(SUPPLIED ENTRIES)
────────────────
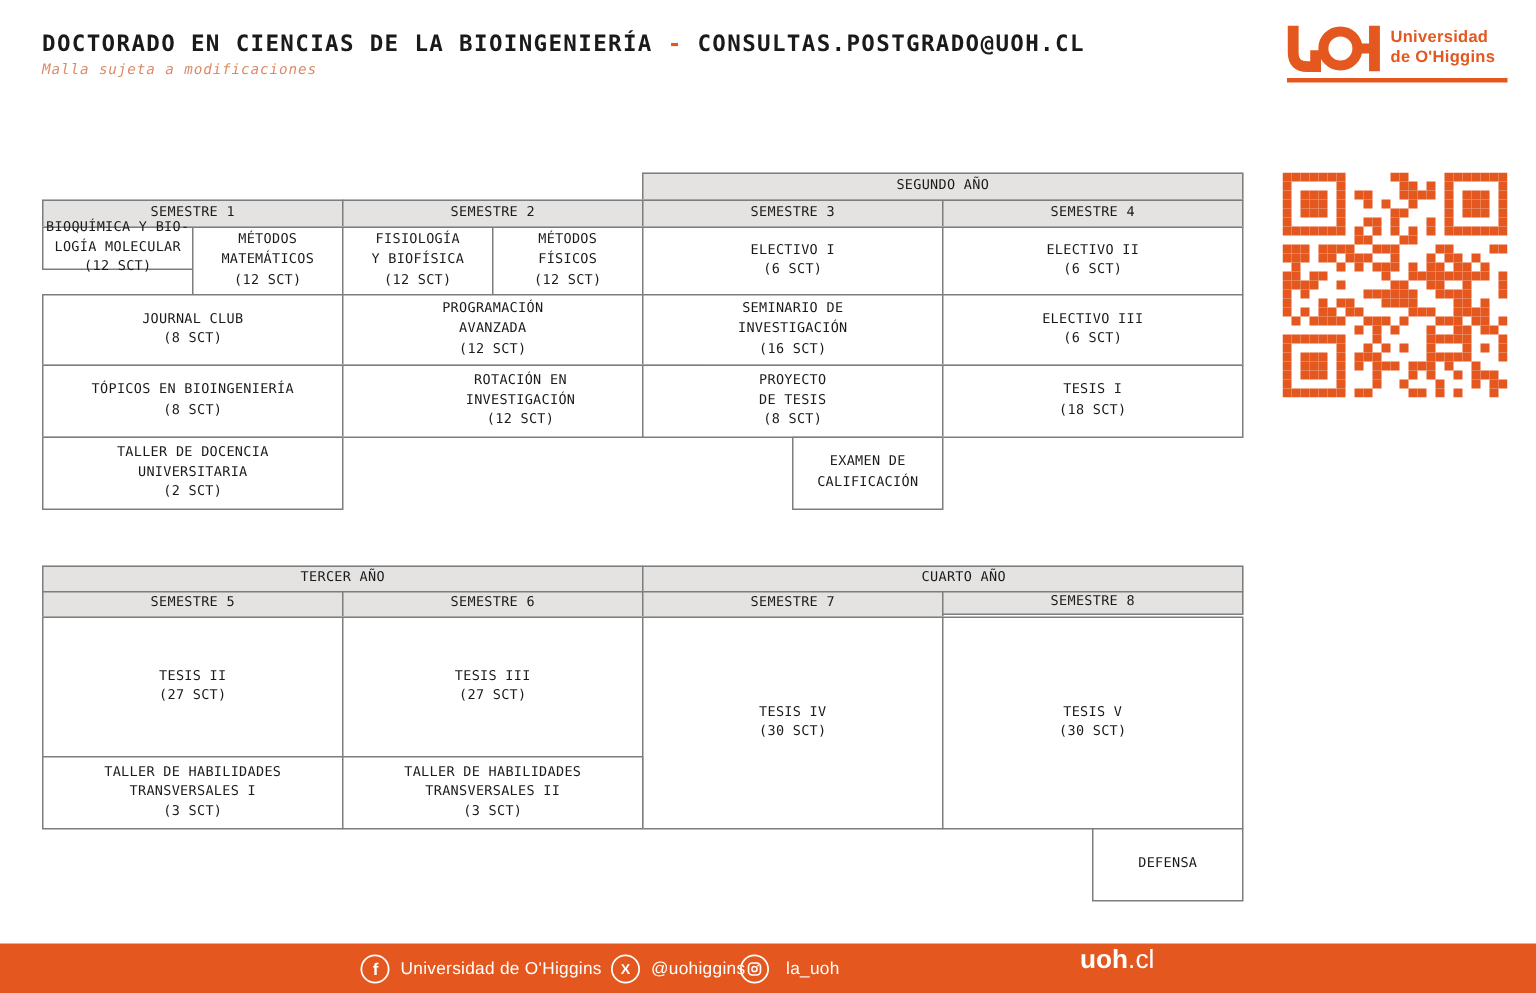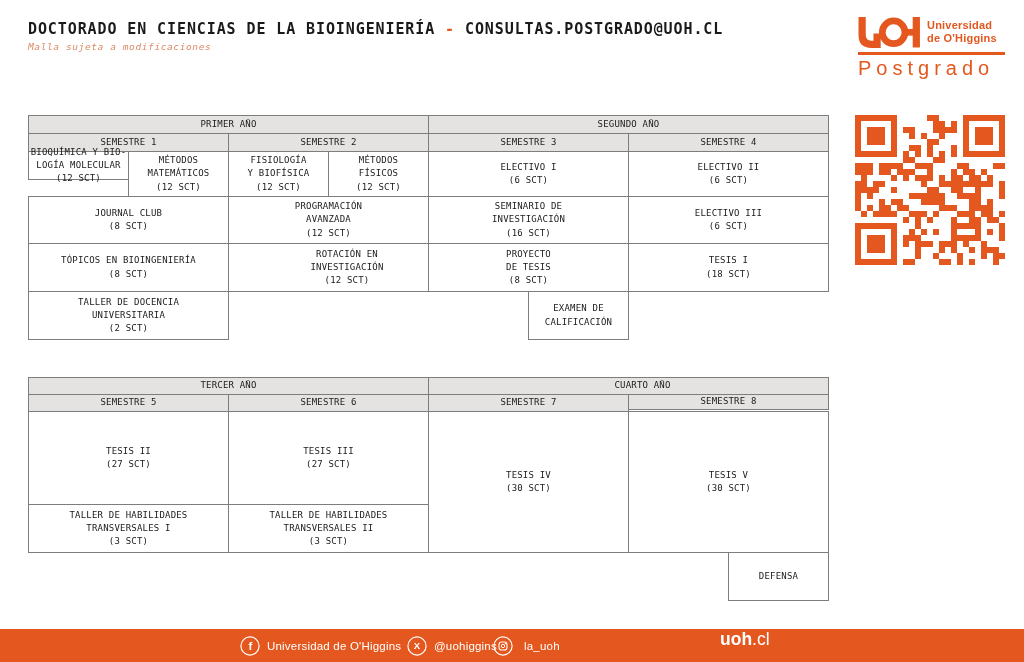"Postgrado" div.logo-division { html: <div>Postgrado</div> -> none }
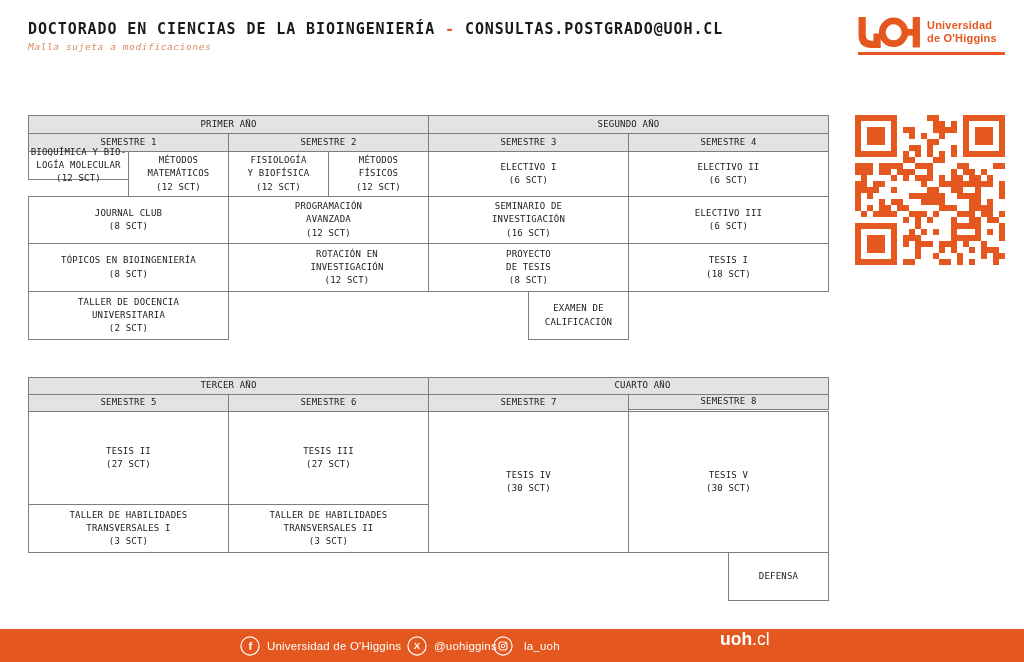"PRIMER AÑO" div.cell { html: <div>PRIMER AÑO</div> -> none }
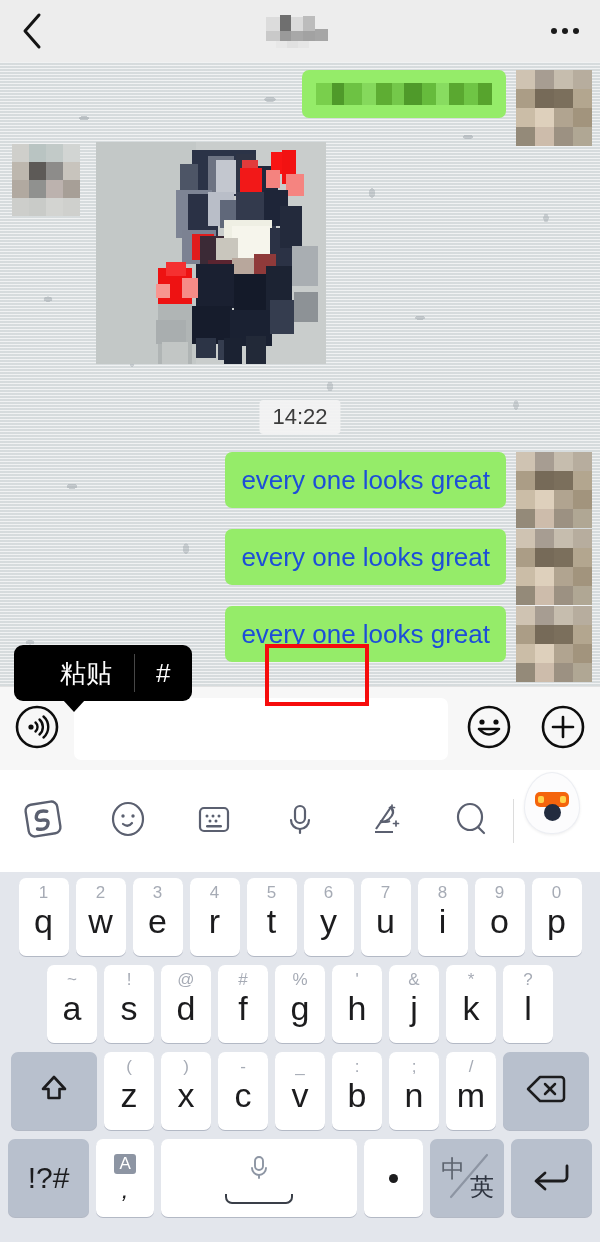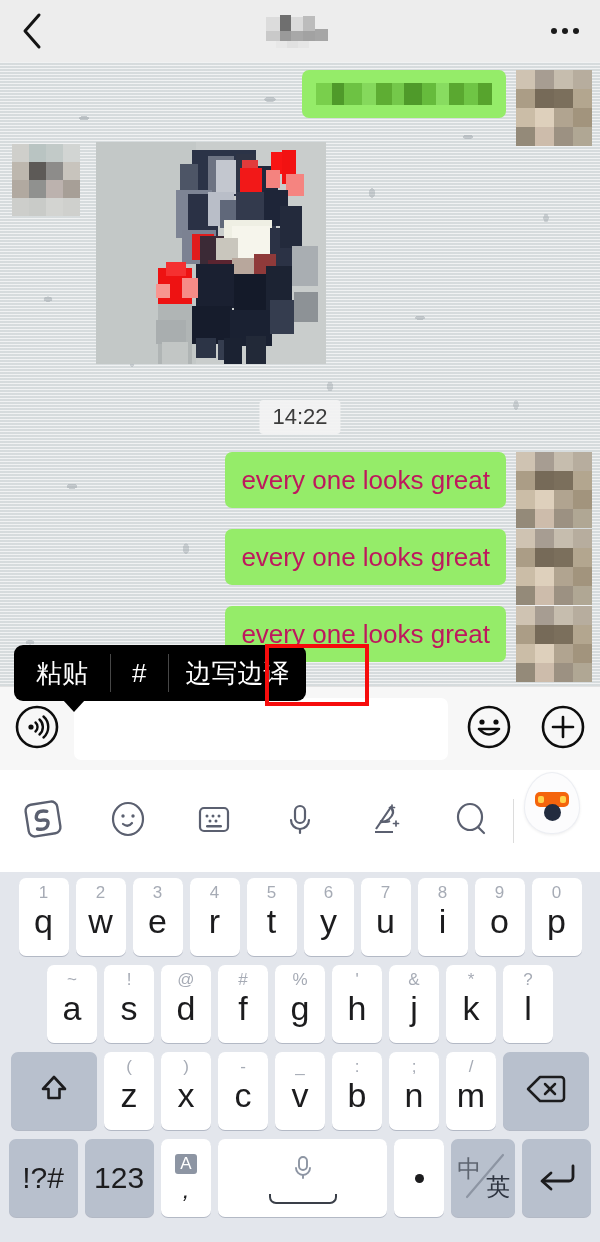"every one looks great" .bubble-green { color: #be185d -> #1d4ed8 }
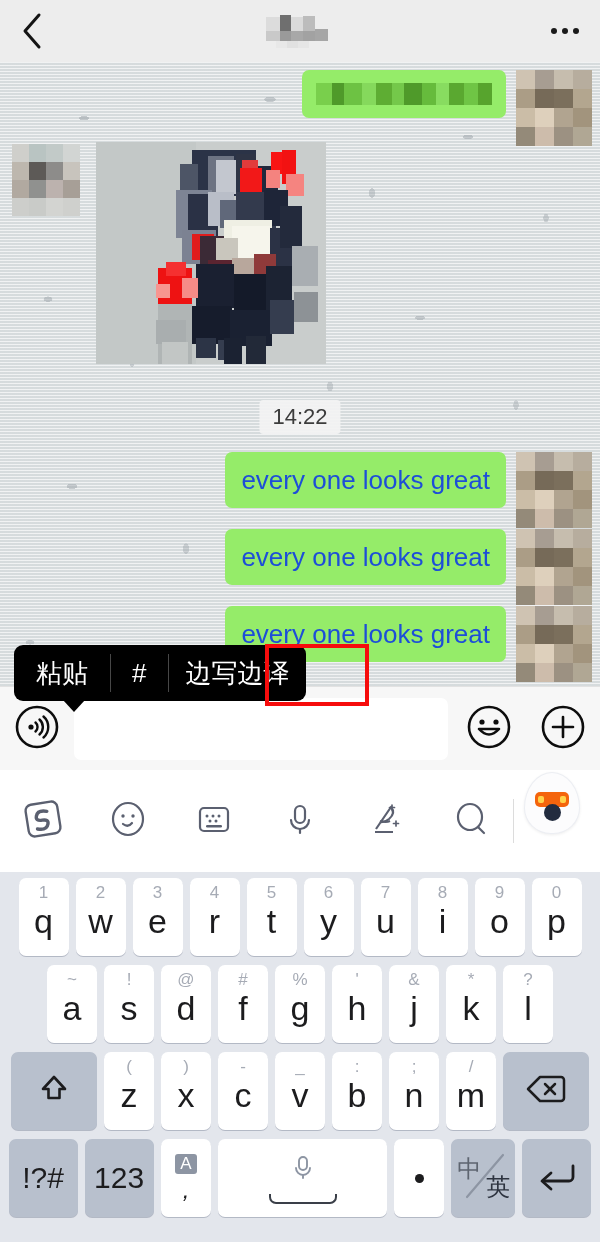"粘贴" .ctx-menu { padding-left: none -> 24px }
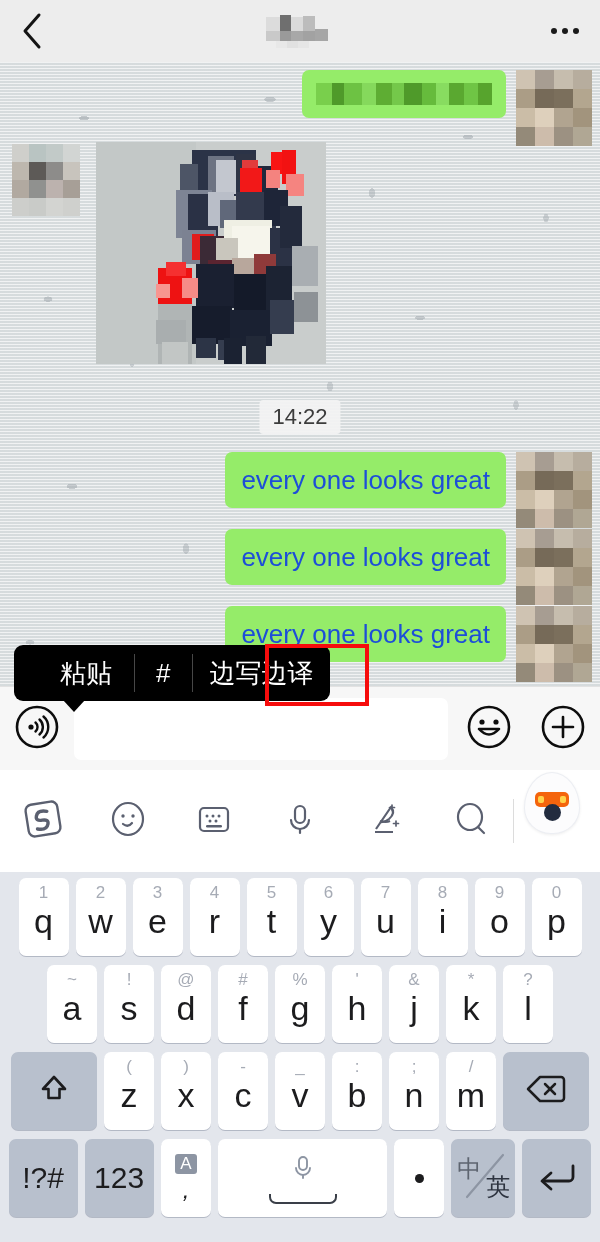"边写边译" div.ctx-item { html: <div>边写边译</div> -> none }
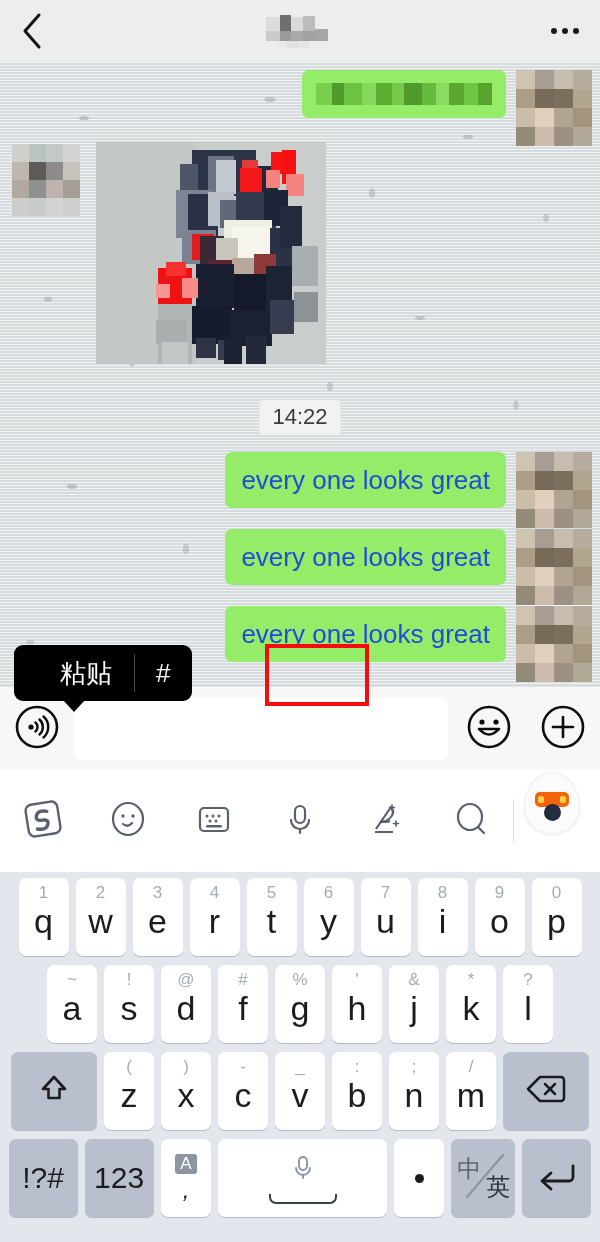"123" div.key { html: <div> <span>123</span> </div> -> none }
────────────────
(THE TASK)
What you write should match, word for word, the lines from the one containing "padding-left: none ->" to the end of the listing, with both ends kept and the pictures left out.

(WRITTEN ANSWER)
"粘贴" .ctx-menu { padding-left: none -> 24px }
"边写边译" div.ctx-item { html: <div>边写边译</div> -> none }
"123" div.key { html: <div> <span>123</span> </div> -> none }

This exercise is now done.